■ **Problem to work on**
Report the lines of the data below that contain the string "Black".

■ **Given entries**
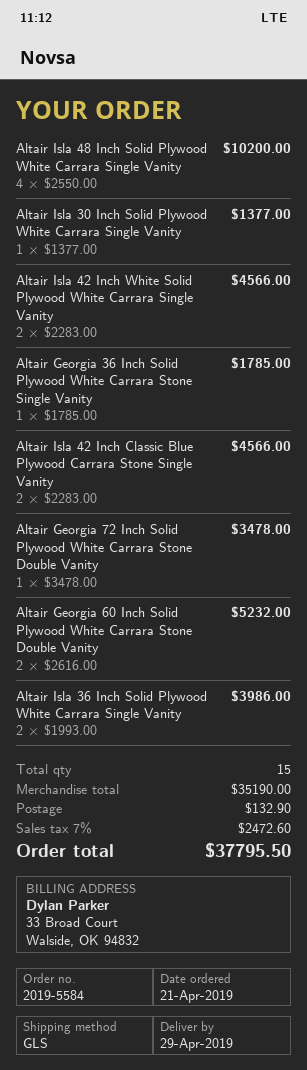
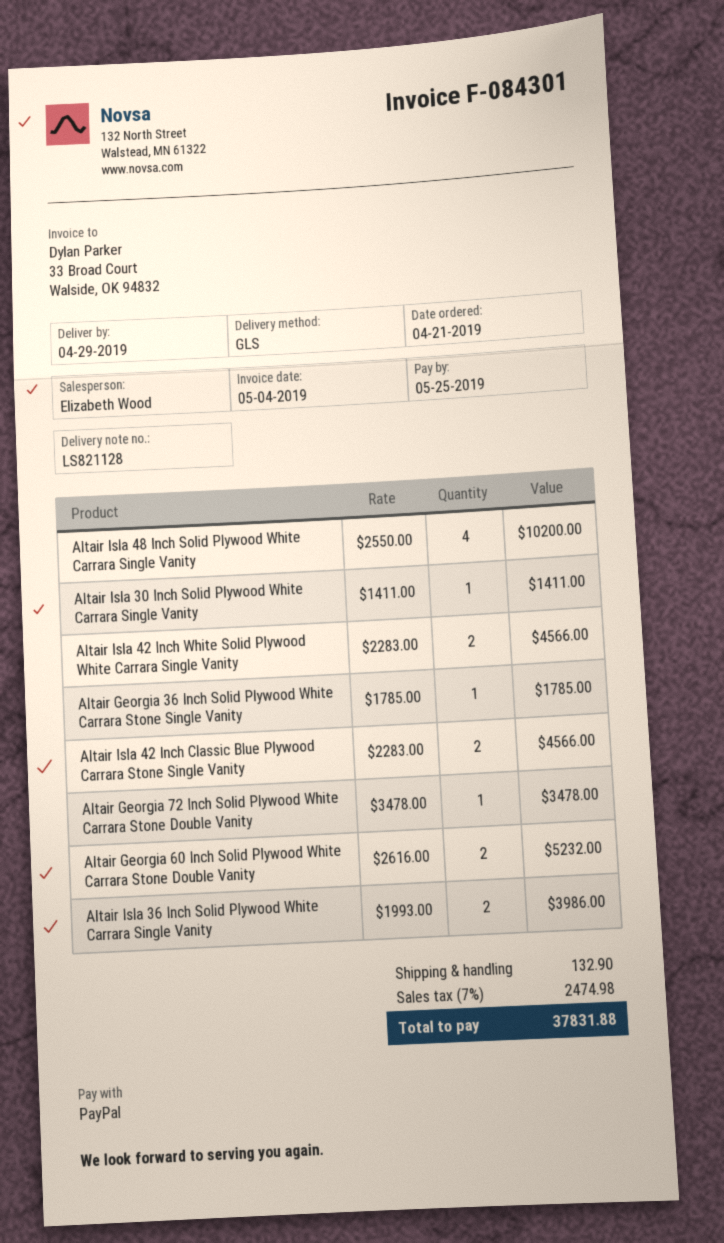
Altair Isla 30 Inch Solid Plywood White Carrara Single Vanity: 1 x 1377.00 = 1377.00 -> 1 x 1411.00 = 1411.00
tax: 7% = 2472.60 -> 7% = 2474.98
total: 37795.50 -> 37831.88

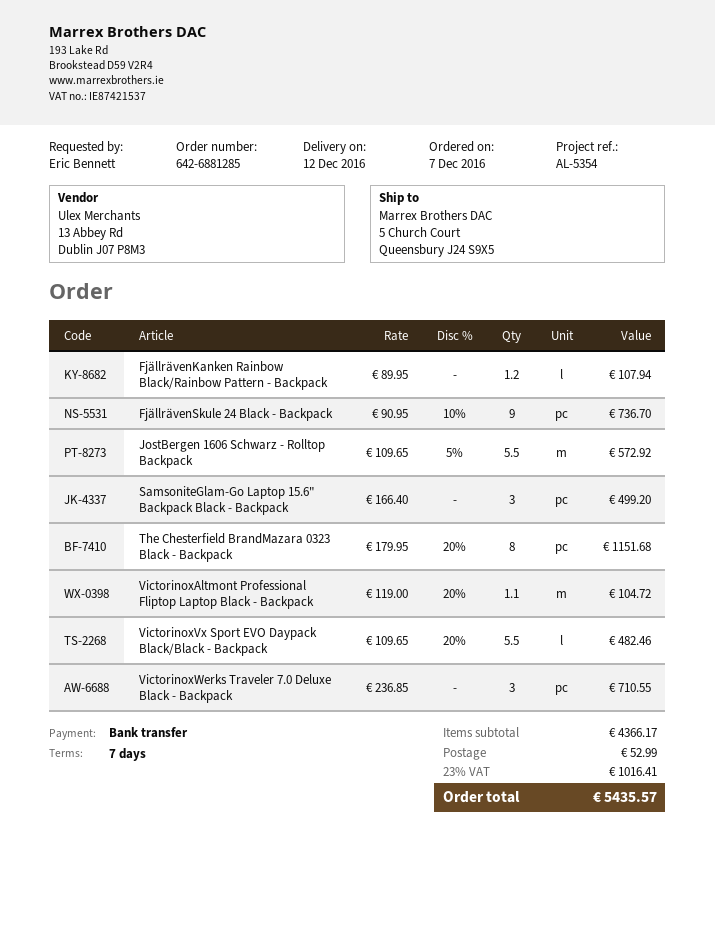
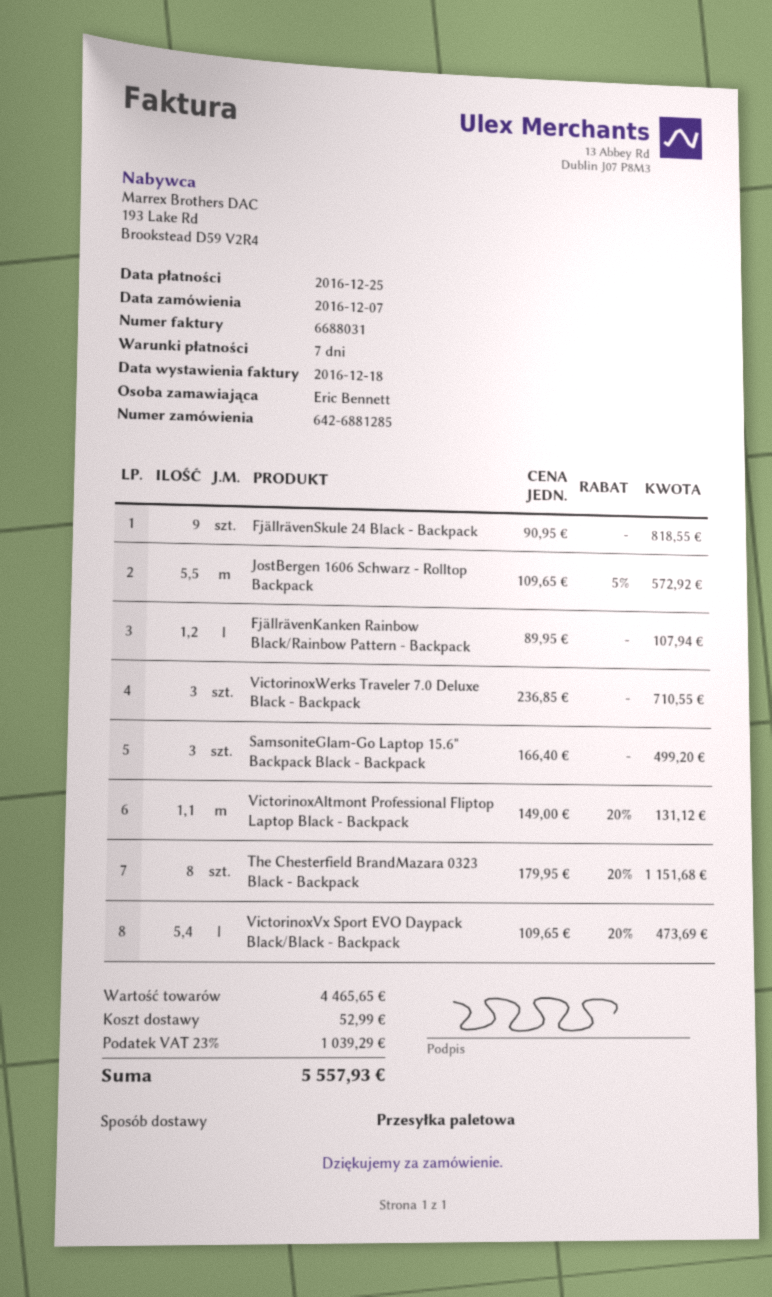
FjällrävenSkule 24 Black - Backpack: 9 x 90.95 - 10% = 736.70 -> 9 x 90.95 = 818.55
VictorinoxAltmont Professional Fliptop Laptop Black - Backpack: 1.1 x 119.00 - 20% = 104.72 -> 1.1 x 149.00 - 20% = 131.12
VictorinoxVx Sport EVO Daypack Black/Black - Backpack: 5.5 x 109.65 - 20% = 482.46 -> 5.4 x 109.65 - 20% = 473.69
subtotal: 4366.17 -> 4465.65
tax: 23% = 1016.41 -> 23% = 1039.29
total: 5435.57 -> 5557.93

■ **Written reply**
FjällrävenSkule 24 Black - Backpack: 9 x 90.95 - 10% = 736.70 -> 9 x 90.95 = 818.55
VictorinoxAltmont Professional Fliptop Laptop Black - Backpack: 1.1 x 119.00 - 20% = 104.72 -> 1.1 x 149.00 - 20% = 131.12
VictorinoxVx Sport EVO Daypack Black/Black - Backpack: 5.5 x 109.65 - 20% = 482.46 -> 5.4 x 109.65 - 20% = 473.69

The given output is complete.